Camp turns out to be both pessimistic and optimistic. She is exploring the idea of grafting on coral evolved to exist in more acidic water, which sounded to me, as I read it, intriguing but most speculative. As Guy Kelly explores her scientific world, she ends up summing up:
The best case scenario in 50 years is that we have coral reefs that are still biodiverse, serving their function, and we have an even healthier marine environment than we do now, respecting biodiversity not just for its value to us as humans. The worst case scenario is that we’ve lost coral reefs as we know them. I don’t want to tell my future grandchildren that this was a privilege I had, but they won’t, and it was all because we didn’t do enough.
I reflected that my ongoing task is to clearly identify the truth about the world’s coral reefs (Guy’s article has a graphic showing the world’s eight major coral reefs, our Great Barrier Reef being the largest). I suspect the truth is more or less suppressed simply because of tourism impact. I think I’ll turn to the IPCC next.
Our heroes: those battling inaction at home and those frenetically seeking to amass the evidence to compel action, i.e. our scientist-heroes. Check out arctic geologist Kristin Laidre on her way home from the far north:
Returned from field work in Greenland studying narwhals at 75N wearing t-shirts during a heatwave w/ glaciers calving off massive chunks, on the way home passed a wildfire burning on the coast & returning to US flew over endless melt pools. Climate change is real.
I wrote briefly a day or two back about a Peter Prince documentary I’d love to get about the remote-living Black-necked Crane. What I haven’t been able to get out of my mind are a few seconds from Peter’s trailer showing three Black-necked Cranes flying. See their arrow-straight streaming tails, the powerful wings, the kink in their necks… Their whiteness underneath amidst all the pure black! The trueness of their trajectories.
This silly obsessiveness – I keep replaying the trailer – is no doubt because I’ve seen few actual Cranes in the flesh, as one might say, and even fewer flying. All that, I hope, is to come. Is that what hope is, the desire to witness something just once?
This post’s blurry image is a screenshot from that blessed trailer. Go see Peter’s life-affirming website.
A week ago at the Rijksmuseum, a 1651 Jan Asselijn painting gave me pause. I thought of all the shoreline residents who will inevitably persist in believing higher and higher levees will suffice for the coming sea level rises. And when those defences are swept aside…
On my birthday, I checked out this NASA Earth Laboratory article.

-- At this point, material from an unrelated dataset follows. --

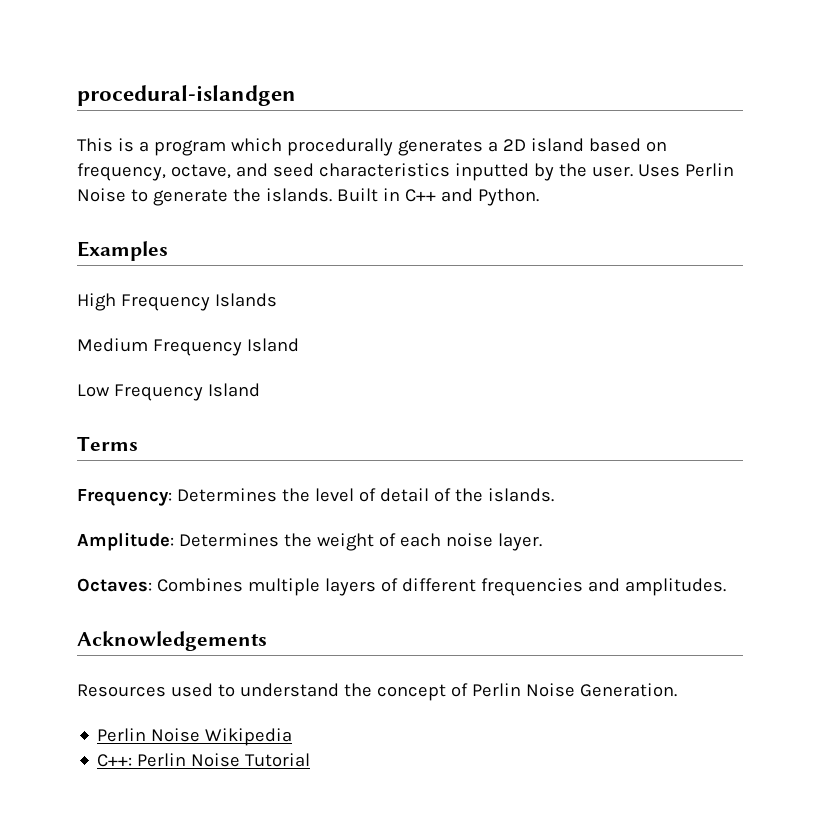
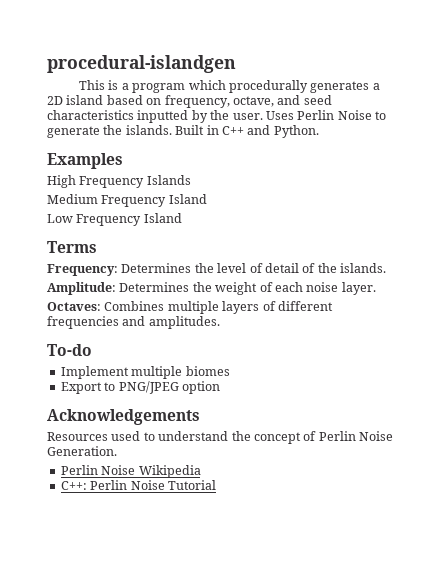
+ To-do
+ Implement multiple biomes
+ Export to PNG/JPEG option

The Okjökull glacier was healthy in 1900, beginning to suffer in the late 40s, and was pronounced dead/gone/kaput in 2014. Five years ago! In three days, on the 18th, there will be a memorial atop where frozen snow used to tower. I, for one, will offer a brief heartfelt farewell. As glaciers vanish, as coral reefs die, as species go extinct, we should add our mental goodbyes. Goodbyes, after all, are goodbyes.